Before you start
This tutorial presents an overview of the concepts essential to understanding Cell Broadband Engine (Cell BE) architecture and how a compiler can implement solutions to automatically distribute code to the Synergistic Processing Elements (SPEs) of Cell BE architecture. It is based mainly on the experiences of IBM Research in creating the Octopiler optimizing compiler, but also includes input from the Visual Age XL compiler team; as a series, it should be useful to other compiler writers, but also to anyone who would like a clearer understanding of Cell BE architecture in general. It introduces the local store memory of SPEs, the instruction buffer, auto-SIMDizing code, and the software cache approach to accessing irregular data. Subsequent tutorials discuss these topics in greater detail.

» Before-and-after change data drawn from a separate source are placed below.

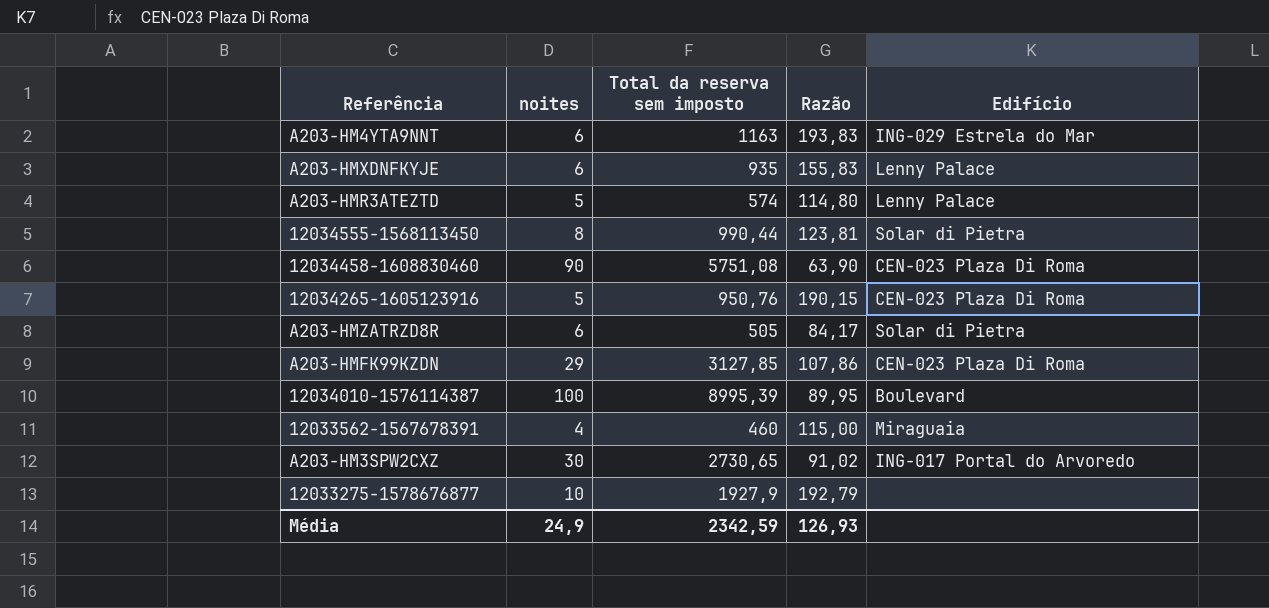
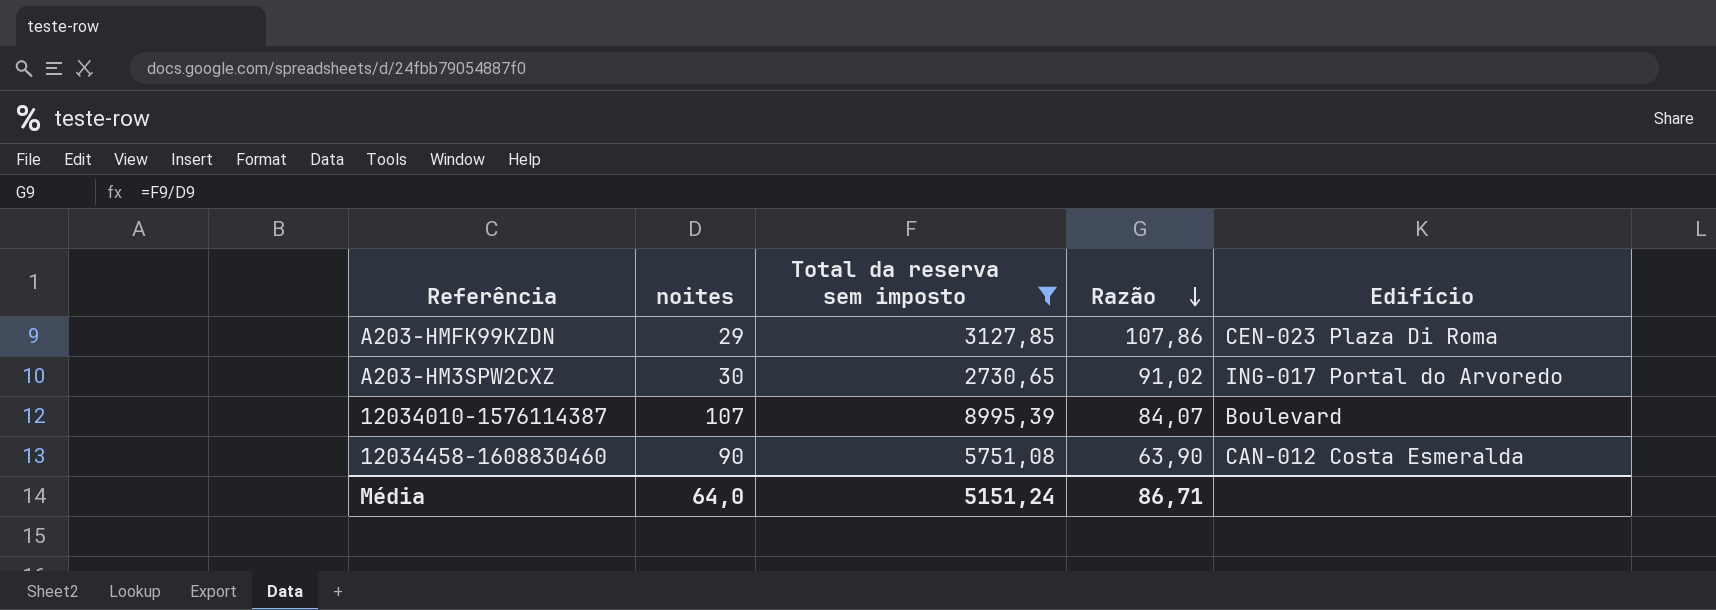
filter: none -> Total da reserva sem imposto >= 2730,65
row order: none -> Razão descending
12034010-1576114387 | noites: 100 -> 107
12034010-1576114387 | Razão: 89,95 -> 84,07
12034458-1608830460 | Edifício: CEN-023 Plaza Di Roma -> CAN-012 Costa Esmeralda
Média | noites: 24,9 -> 64,0
Média | Total da reserva sem imposto: 2342,59 -> 5151,24
Média | Razão: 126,93 -> 86,71

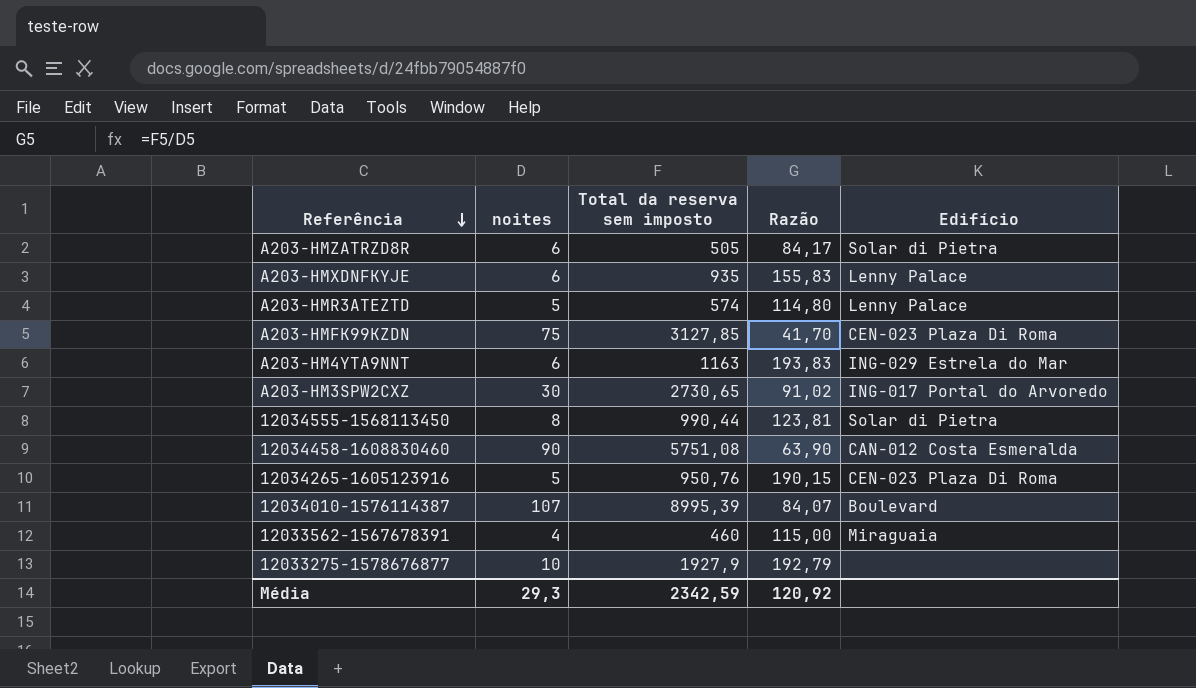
filter: Total da reserva sem imposto >= 2730,65 -> none
row order: Razão descending -> Referência descending
A203-HMFK99KZDN | noites: 29 -> 75
A203-HMFK99KZDN | Razão: 107,86 -> 41,70
Média | noites: 64,0 -> 29,3
Média | Total da reserva sem imposto: 5151,24 -> 2342,59
Média | Razão: 86,71 -> 120,92

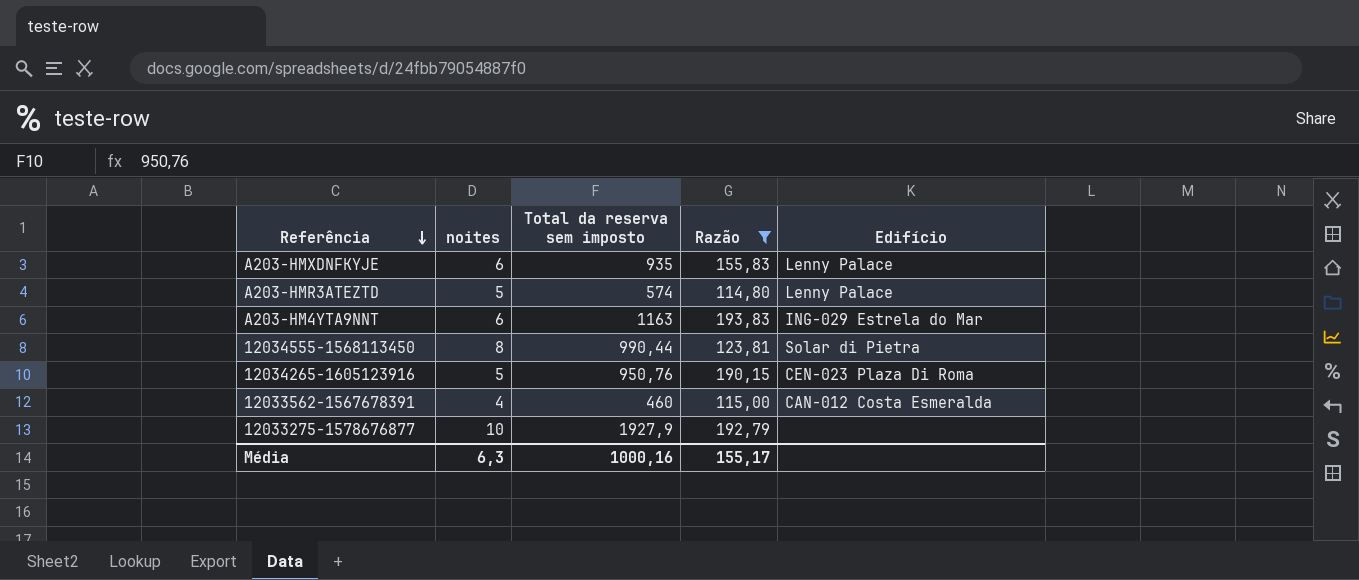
filter: none -> Razão >= 114,80
12033562-1567678391 | Edifício: Miraguaia -> CAN-012 Costa Esmeralda
Média | noites: 29,3 -> 6,3
Média | Total da reserva sem imposto: 2342,59 -> 1000,16
Média | Razão: 120,92 -> 155,17

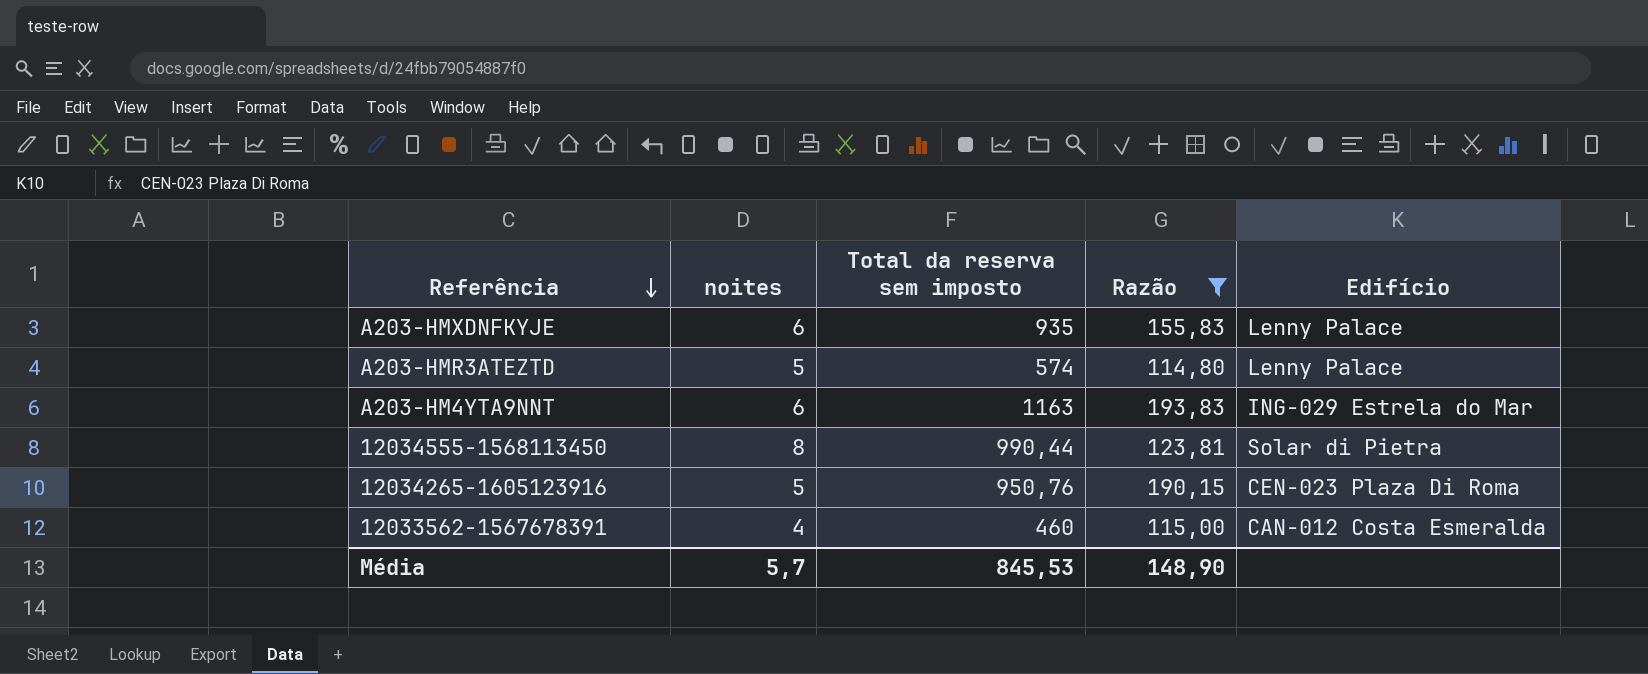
row 12033275-1578676877: 10 | 1927,9 | 192,79 | none -> none
Média | noites: 6,3 -> 5,7
Média | Total da reserva sem imposto: 1000,16 -> 845,53
Média | Razão: 155,17 -> 148,90

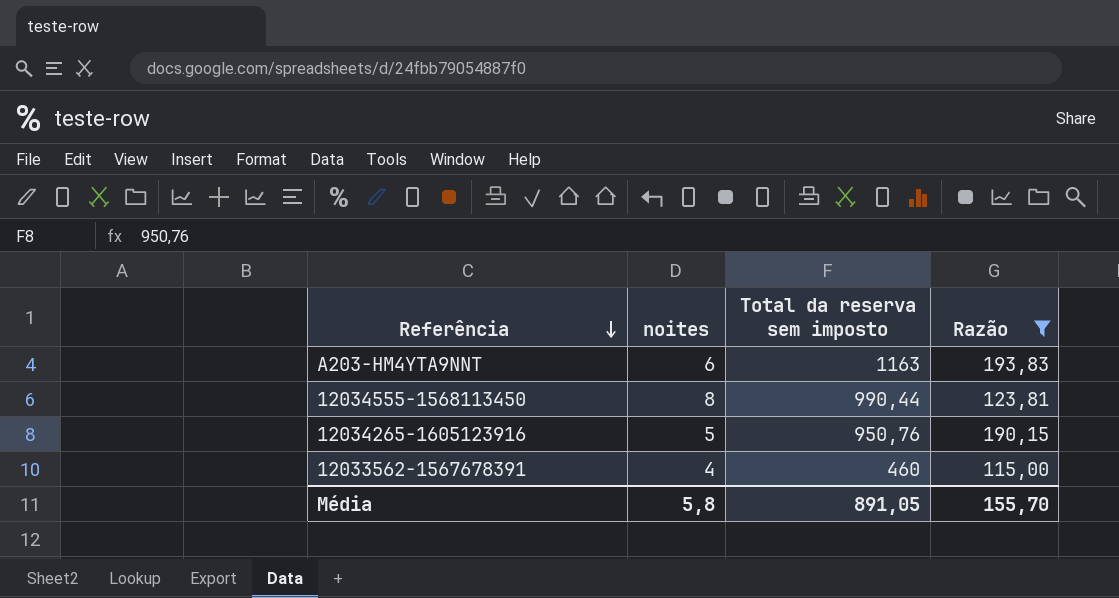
column Edifício | position: 5 -> none
row A203-HMXDNFKYJE: 6 | 935 | 155,83 | Lenny Palace -> none
row A203-HMR3ATEZTD: 5 | 574 | 114,80 | Lenny Palace -> none
Média | noites: 5,7 -> 5,8
Média | Total da reserva sem imposto: 845,53 -> 891,05
Média | Razão: 148,90 -> 155,70

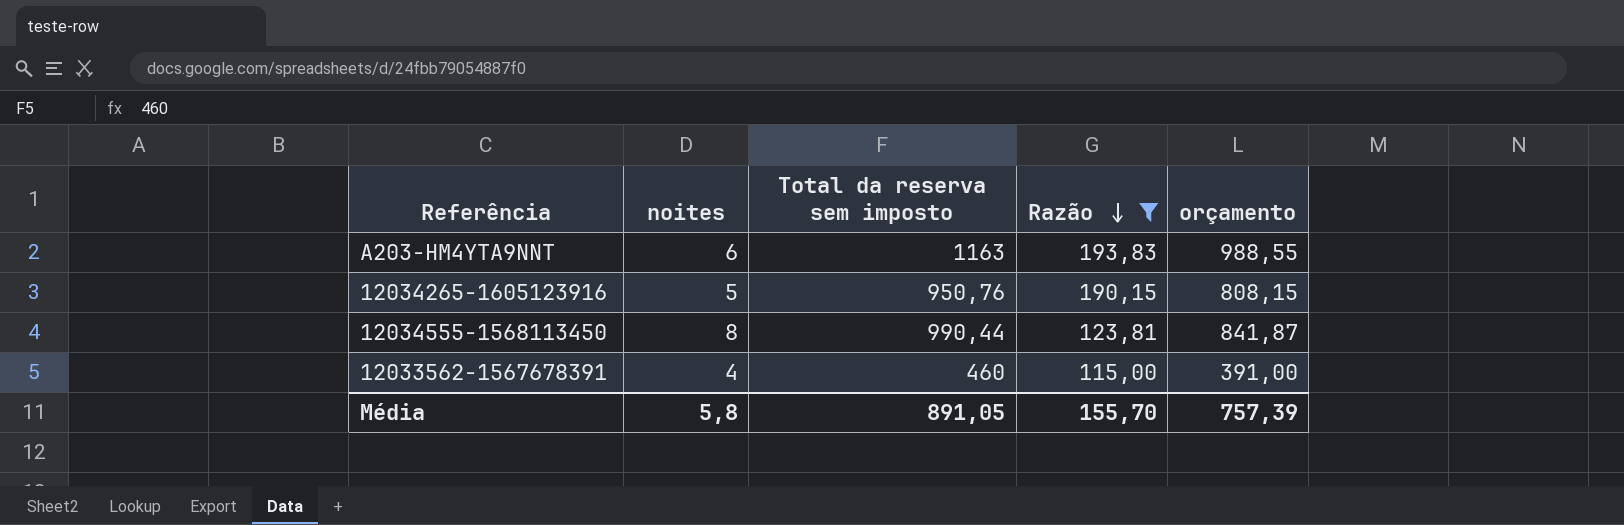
row order: Referência descending -> Razão descending
column orçamento | formula: none -> [Total da reserva sem imposto] * 0,85

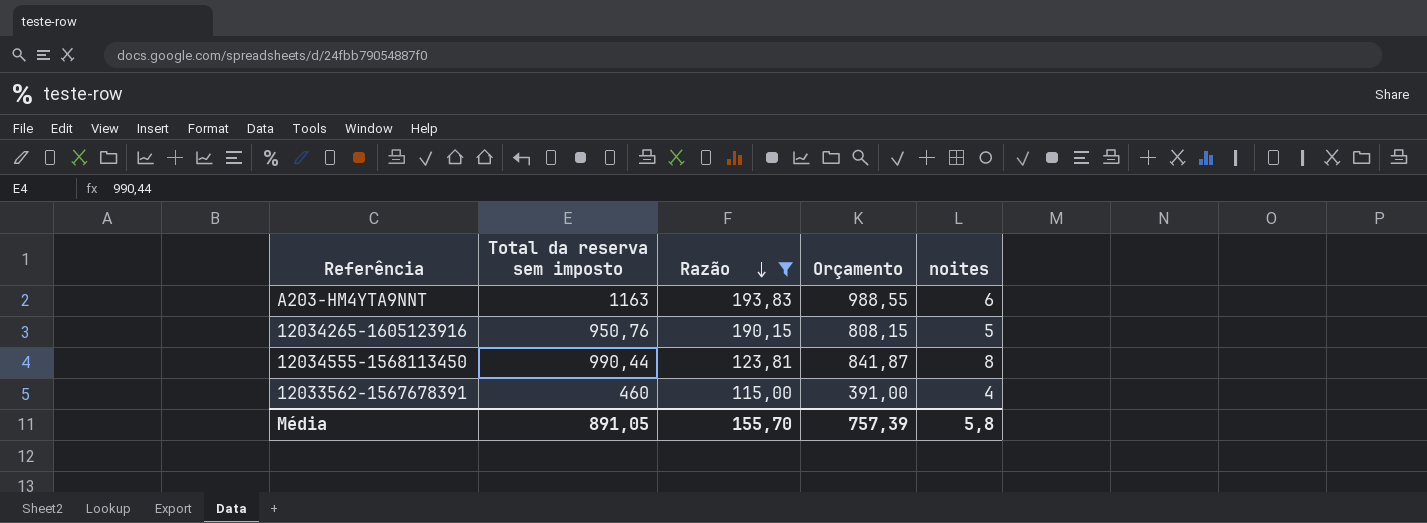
column name: orçamento -> Orçamento
column noites | position: 2 -> 5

The topics covered in this five-part series include:
- Part 1: Overview: The Cell BE architecture and some of the issues faced in compiler design
- Part 2: Optimizing for the SPE: Optimizations used on the SPEs, such as how the compiler translates scalar code for a vector-only processor
- Part 3: Making the most of SIMD: How a compiler can effectively generate SIMD code for two different architectures (the SPE and VMX), accommodating the various technical constraints of the processors
- Part 4: Partitioning large tasks: How the compiler, or the user, can divide tasks up between the SPEs and the main processor
- Part 5: Managing memory: Techniques used, by the compiler or the programmer, to give the SPEs access to data that can't fit in local storage
Basic familiarity with computer architecture is helpful, but nearly any programmer in possession of a fully functional brain should be able to follow along.